# Women Preaching under the Authority of the Elders



## Hamalas (Jun 4, 2015)

I came across this article today where the author (who is obviously coming from a bit of a charismatic background) argues that, "women can (and should) preach sermons in local churches, even as [...] the elders who guard and protect the church from harm (and ensure its doctrine remains faithful) are intended to be qualified men." His argumentation goes well beyond the typical lame "cultural" argument you often hear and I'd love to get your collective thoughts on his arguments. Here's the article: http://thinktheology.co.uk/blog/article/women_preachers_a_response_to_john_piper


----------



## Andres (Jun 4, 2015)

I think he's wrong.


----------



## Jimmy the Greek (Jun 4, 2015)

Andrew is a man of few words!


----------



## arapahoepark (Jun 4, 2015)

He really tries to draw distinctions where it is hard to see any. That is probably thanks in part to his charismatic leanings, gifts are above the Word of God to them.


----------



## BGF (Jun 4, 2015)

Jimmy the Greek said:


> Andrew is a man of few words!



Andrew is a man with a newborn and a recovering wife.


----------



## BGF (Jun 4, 2015)

It's interesting that in the entire post the author does not deal with end of the verse in question; "...she is to remain quiet". Whatever you make of that, it seems to be conveniently ignored.


----------



## MW (Jun 4, 2015)

"But I would have you know, that the head of every man is Christ; and the head of the woman is the man; and the head of Christ is God."
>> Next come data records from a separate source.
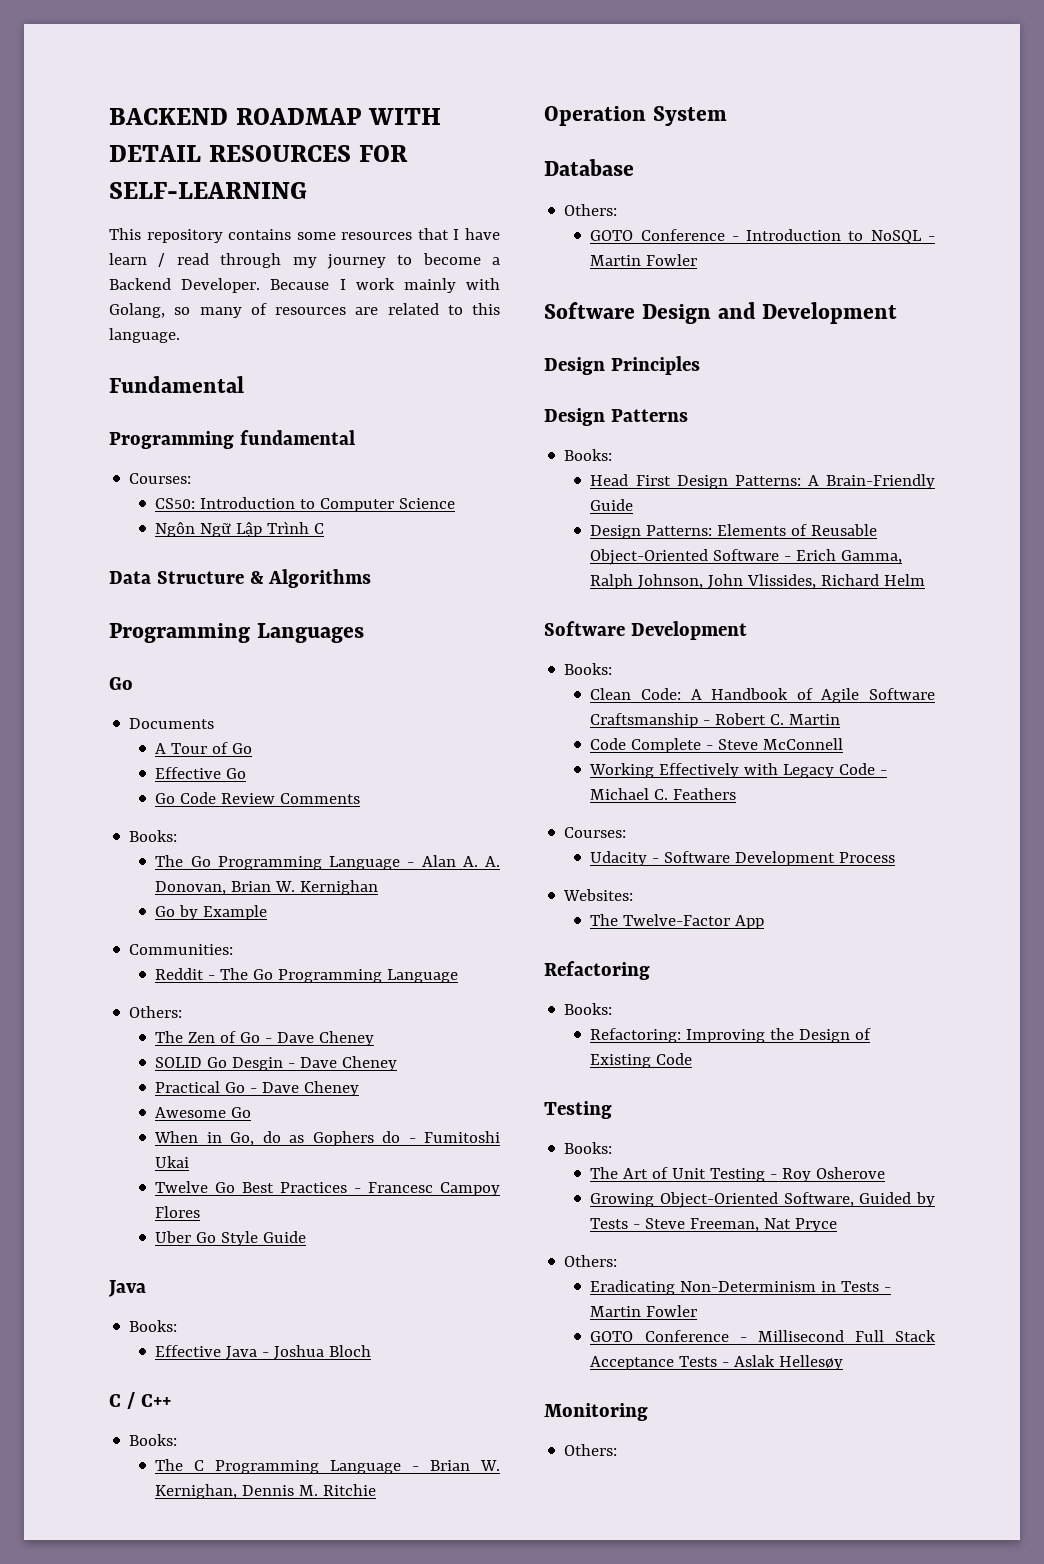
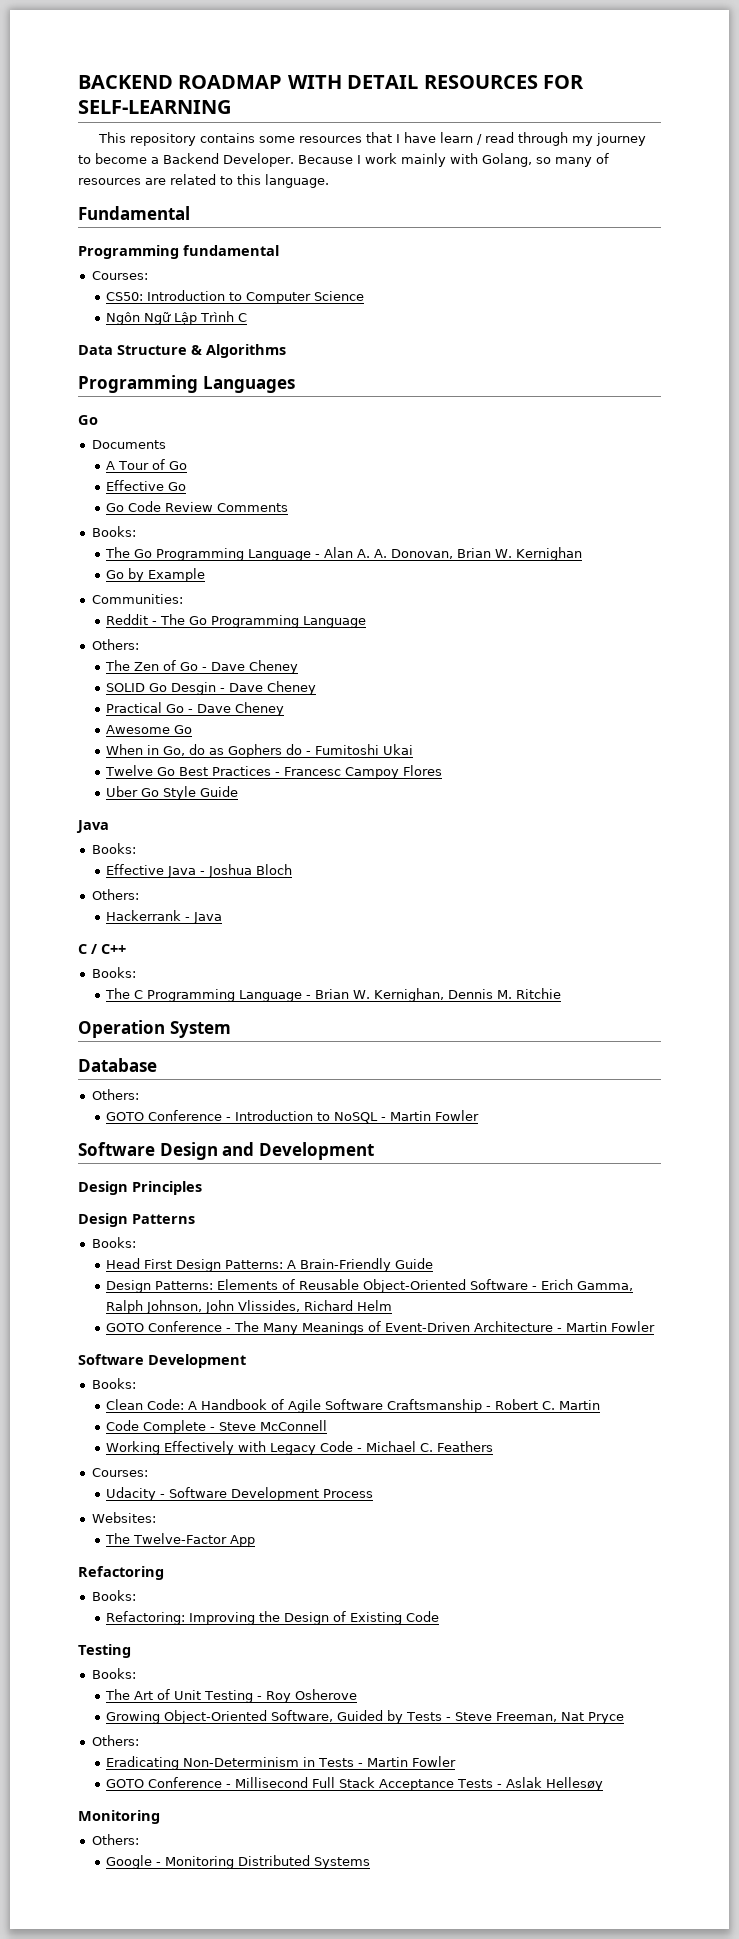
(372, 1351) none -> [91,889,139,900] [106,910,223,924] // Others: // Hackerrank - Java
(926, 580) none -> [106,1321,656,1335] // GOTO Conference - The Many Meanings of Event-Driven Architecture - Martin Fowler
(618, 1450) none -> [106,1855,371,1869] // Google - Monitoring Distributed Systems

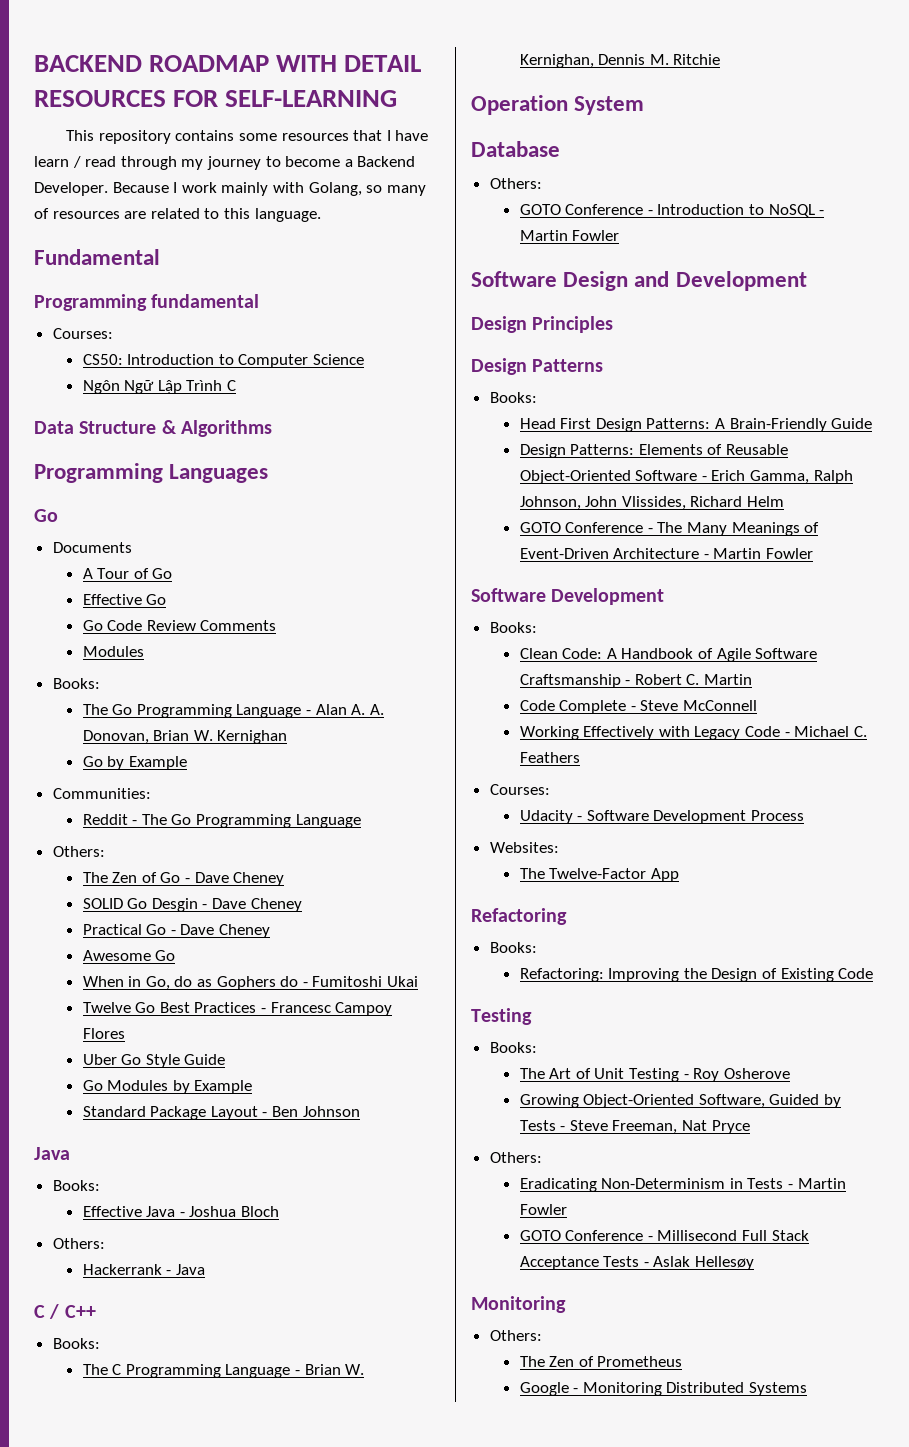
(289, 507) none -> [82,646,144,657] // Modules
(239, 791) none -> [82,1080,253,1094] [82,1106,360,1120] // Go Modules by Example // Standard Package Layout - Ben Johnson
(139, 1839) none -> [519,1356,683,1367] // The Zen of Prometheus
For a woman to speak for Christ in the mixed assembly she must become the head of the man. This will also require her to take off her headcovering, which will be a shame for her.


----------



## jwithnell (Jun 5, 2015)

Refuting John Piper and the idea that teaching = preaching does not lead to a conclusion that women can and should preach. It would be like demonstrating that an animal with wings is not a cow, then concluding it must be an armadillo. 

The general pattern in scripture places men in the role of shepherding a flock, and preaching is a vital part of that ministry. A pastor (or someone he thinks is his equivalent) gets 20-50 minutes to point his sheep to the mercy found only in Christ. This is a profoundly important time in the life of a congregation and should only be engaged by someone who has the overall responsibility to nurture Christ's sheep.


----------